I ricordi restano nel cervello senza la possibilità di riaffiorare. È come se fossero riposti in un cassetto della mente. La chiave del cassetto non è più utilizzabile oppure i ricordi sono redatti in una «lingua» che non si riesce più a comprendere o scritti con una grafia che non è più leggibile. Non si può quindi più accedervi. 

Può fare un esempio a tal proposito?

Possiamo immaginare un'immagine in cui è nascosta una figura. Si parla delle cosiddette «hidden figures». Se non si sa che cosa cercare nell'immagine, spesso è riconoscibile solo un motivo in bianco e nero e nient'altro. Ma se si attira l'attenzione di chi osserva sul fatto che nell'immagine si nasconde un animale, ecco che allora lo si riconosce.
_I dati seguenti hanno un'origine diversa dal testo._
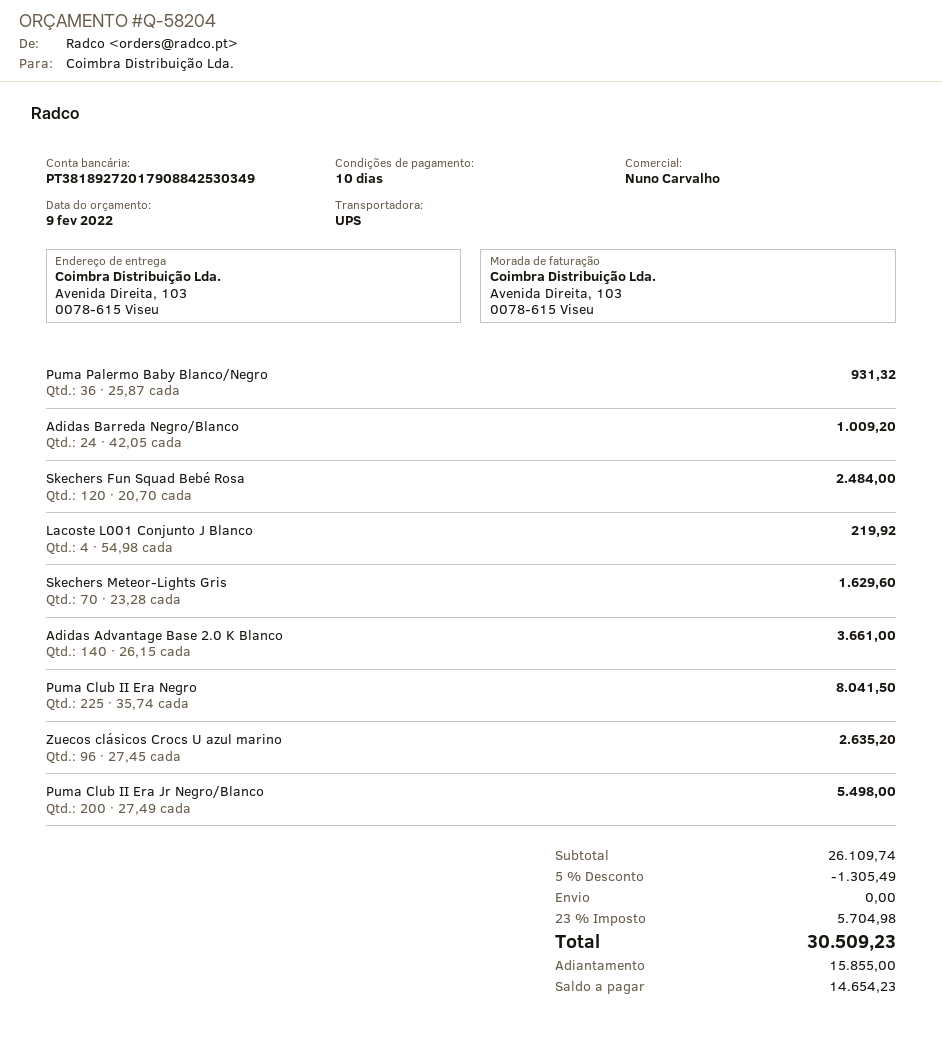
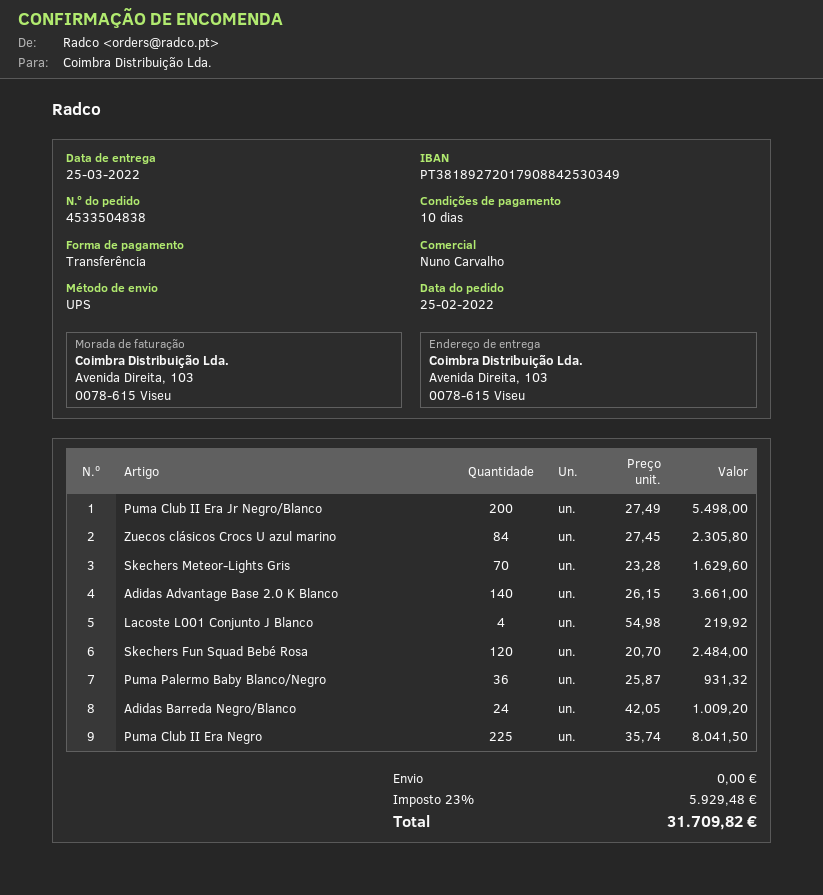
Zuecos clásicos Crocs U azul marino: 96 x 27.45 = 2635.20 -> 84 x 27.45 = 2305.80
discount: 5% = 1305.49 -> none
tax: 23% = 5704.98 -> 23% = 5929.48
total: 30509.23 -> 31709.82

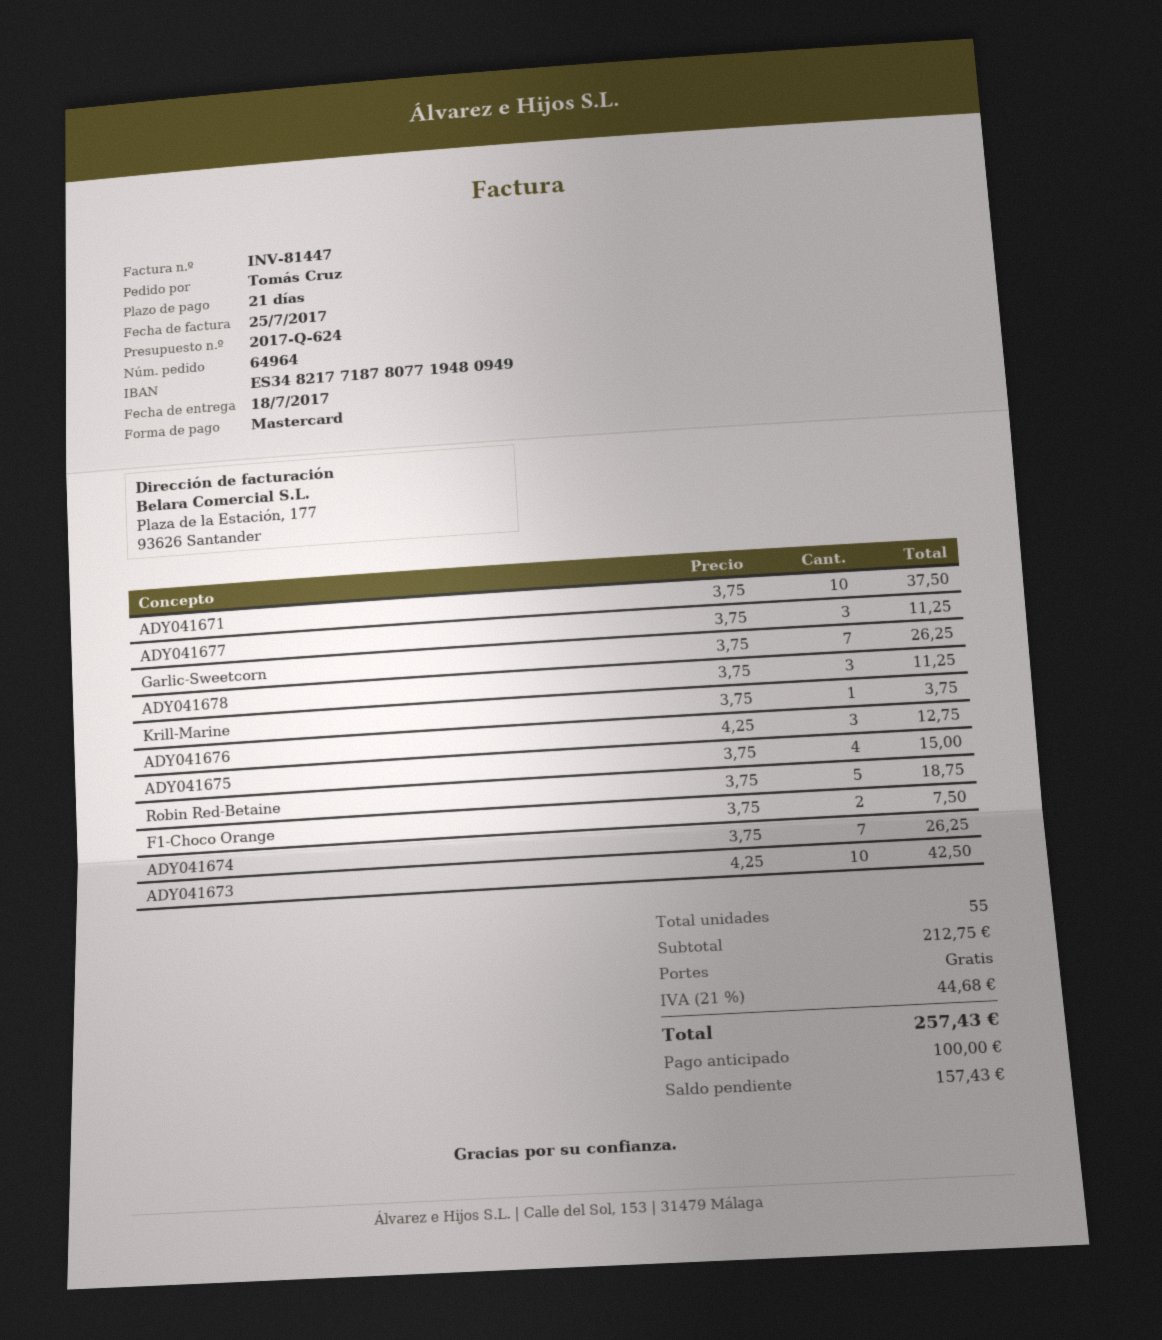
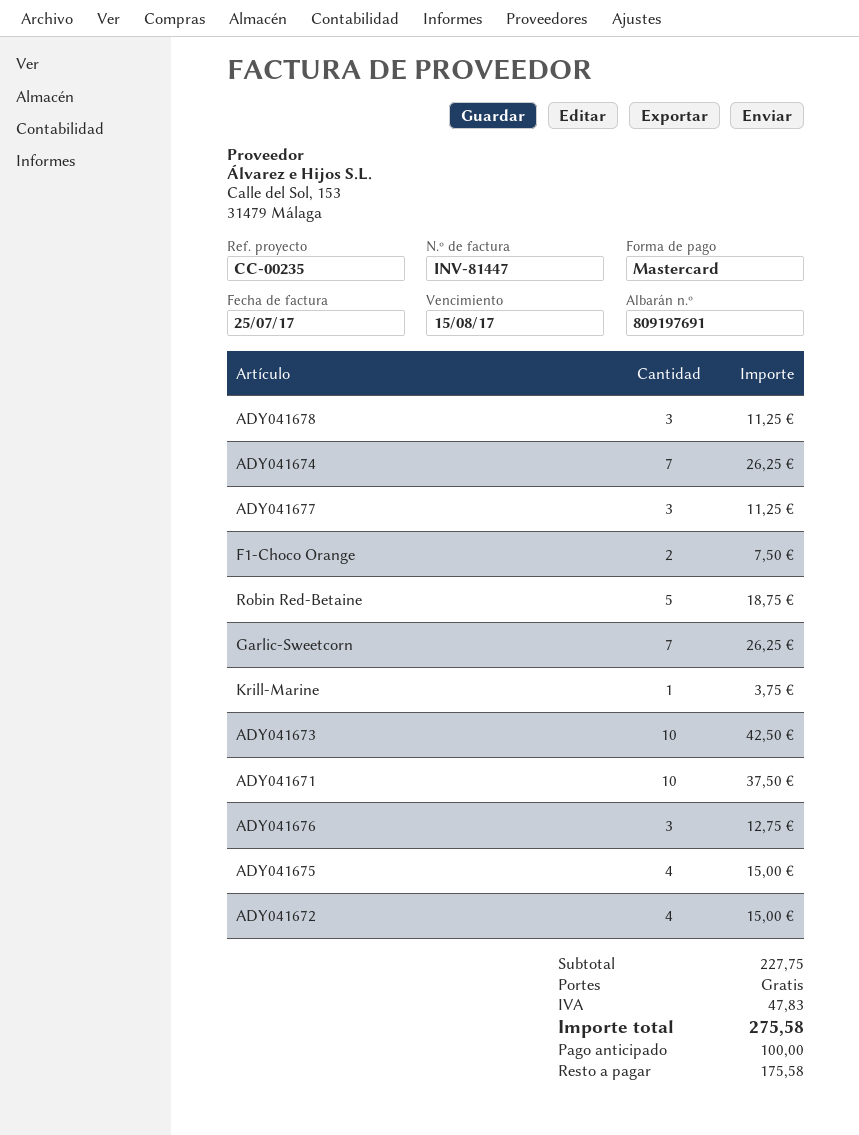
ADY041672: none -> 4 for 15.00
subtotal: 212.75 -> 227.75
tax: 44.68 -> 47.83
total: 257.43 -> 275.58
balance: 157.43 -> 175.58

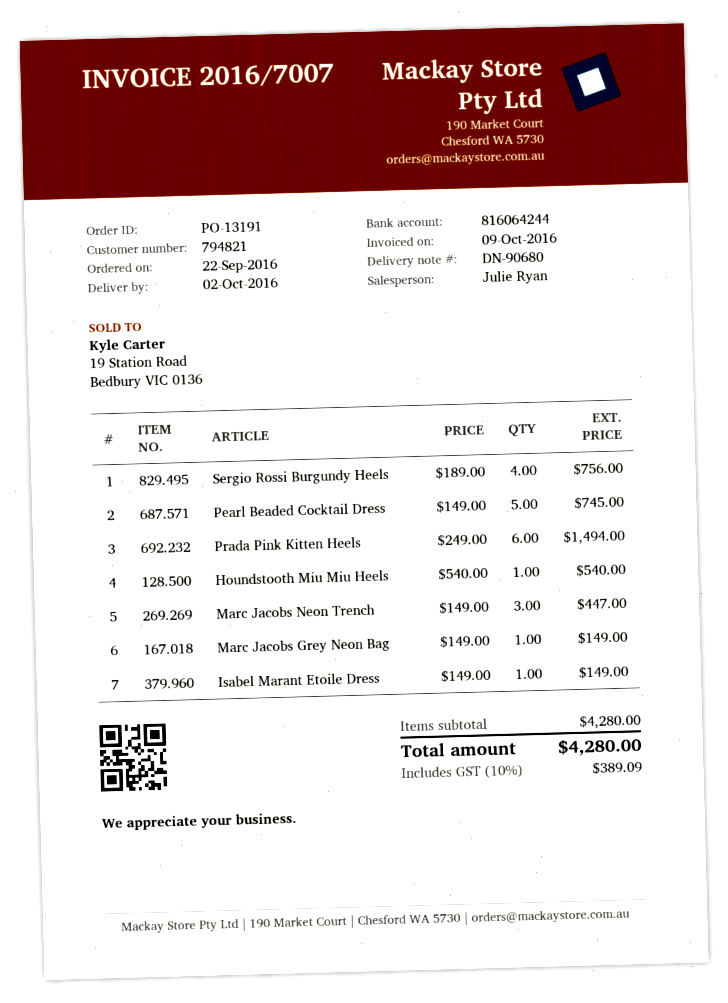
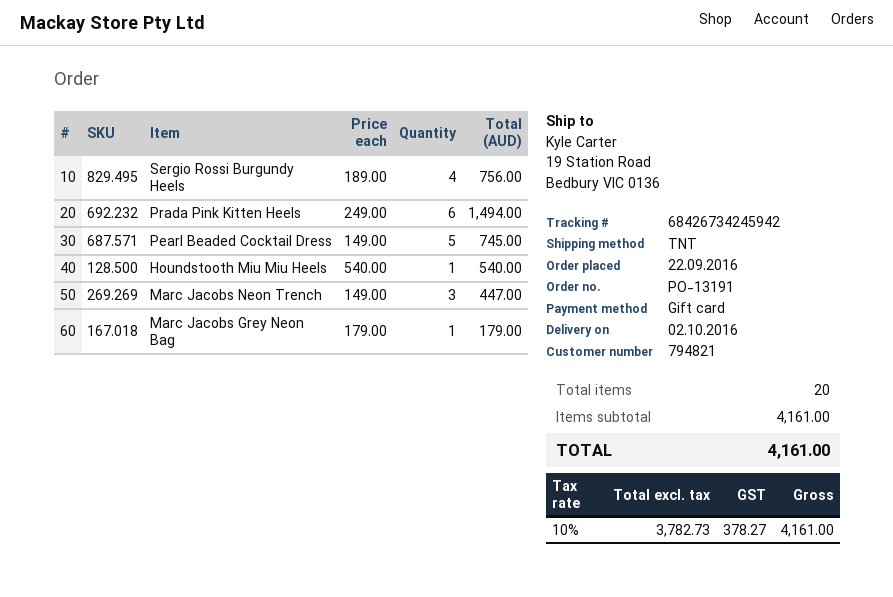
Marc Jacobs Grey Neon Bag: 1 x 149.00 = 149.00 -> 1 x 179.00 = 179.00
Isabel Marant Etoile Dress: 1 x 149.00 = 149.00 -> none
subtotal: 4280.00 -> 4161.00
tax: 10% = 389.09 -> 10% = 378.27
total: 4280.00 -> 4161.00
Da quel momento in poi è praticamente impensabile non vedere più quell'animale. Ora, qualsiasi sia il posto in cui chi osserva nasconda la chiave per la percezione dell'animale, è impossibile non utilizzare tale chiave e tornare al semplice stato delle conoscenze precedente.

Le esperienze vissute sono pertanto inutili?

No, assolutamente! I primi mesi e anni di vita plasmano il bambino che crea importanti legami con le sue persone di riferimento. Le relazioni con i genitori e i fratelli si stabiliscono come modelli di lavoro. In altre parole, le esperienze che il bambino fa spesso con le sue persone di riferimento vengono poi trasferite su altre persone. L'esperienza dà dunque forma all'aspettativa. Inoltre, molti eventi vengono vissuti ripetutamente e quindi memorizzati ogni volta da capo e con il «software attuale» del cervello. Restano così disponibili molto più a lungo.

Se gli venisse sempre sottratto un giocattolo dal fratello, il bambino potrebbe diventare diffidente nei confronti degli altri piccoli?

Sì, ma se in seguito fa ripetutamente altre esperienze migliori con vari bambini, il modello di lavoro può cambiare di nuovo.

Di che cosa si ricorderà in futuro il bambino con maggiore probabilità?

Più una situazione è complessa, più resta nella memoria e può essere riportata alla mente. Riusciamo a ricordarci meglio gli eventi che sono legati a varie sensazioni e che hanno suscitato emozioni forti, sia negative che positive. Se un momento è collegato a molte informazioni, lascia una traccia più profonda nella memoria.

I genitori influiscono sui ricordi che il bambino avrà della sua bella infanzia?

Sì, assolutamente, se instaurano con il bambino rapporti affettuosi e di fiducia, reagendo di norma in modo rapido e adeguato alle esigenze del figlio. Possono creare di continuo eventi comuni positivi. Così il bambino impara che può fare affidamento sui propri genitori. Nella certezza di essere in buone mani, il futuro adulto, robusto sul piano psichico, si ricorderà di molte situazioni positive della sua infanzia, anzi di un'infanzia bella nel suo complesso.